Al-Qaeda-linked al-Shabab militants in Kenya have killed at least five soldiers in a roadside bomb attack in the country’s north, a senior government official says.
The official, who spoke on the condition of anonymity, said the soldiers from the Kenya Defense Forces (KDF) were killed on Wednesday when their truck ran over an improvised explosive device (IED) in the coastal Lamu County.
KDF spokesman Lieutenant Colonel Paul Njuguna, however, told Reuters that six soldiers were injured, three critically, in the explosion but that no one was killed.
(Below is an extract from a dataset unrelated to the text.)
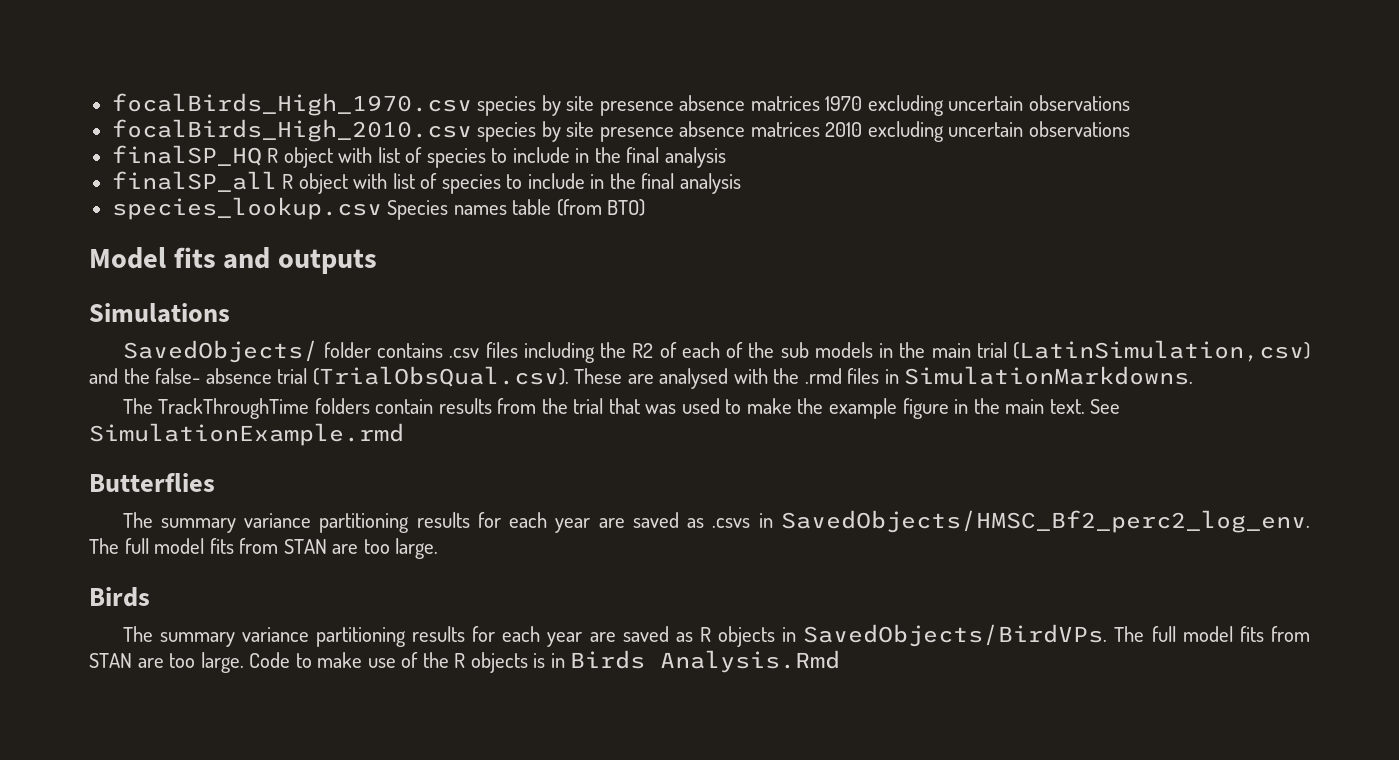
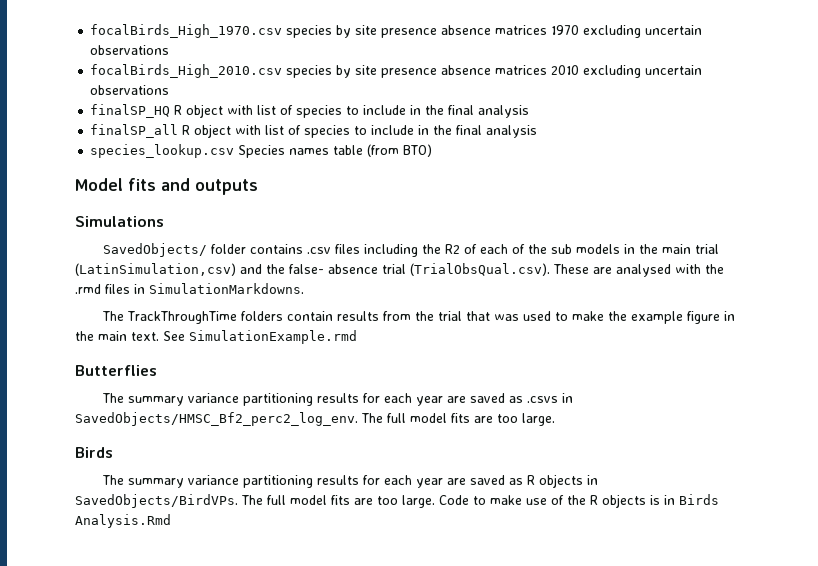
[239,538,327,554] from STAN -> (470, 418) none
[1271,626,1311,642] [89,653,132,668] from STAN -> (350, 500) none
“There was an IED, which injured six of our soldiers. Three of them are in critical condition but they have been airlifted for specialized treatment. The injured are stabilizing,” he said.
It was not immediately clear why the accounts of the KDF and the government official differed.
A spokesman for al-Shabab militants said the group was behind the attack on the KDF convoy and claimed nine soldiers had been killed.
The Somalia-based al-Shabab has vowed retribution against Kenya for sending troops across the border to Somalia in 2011 to fight the group.
Al-Shabab has seen its power diminished since the beginning of the Kenyan army operations; however, the militant group continues to carry out terrorist attacks.
Kenyan security officials say the militants have used the Boni forest, straddling the Kenya-Somalia border, as a hideout and launching pad for attacks.
The terror group has escalated its attacks in the past months, using homemade explosive devices.
In neighboring Somalia, al-Shabab has been pushed out of all major urban strongholds and ports but continues to stage attacks on targets in smaller, more remote areas.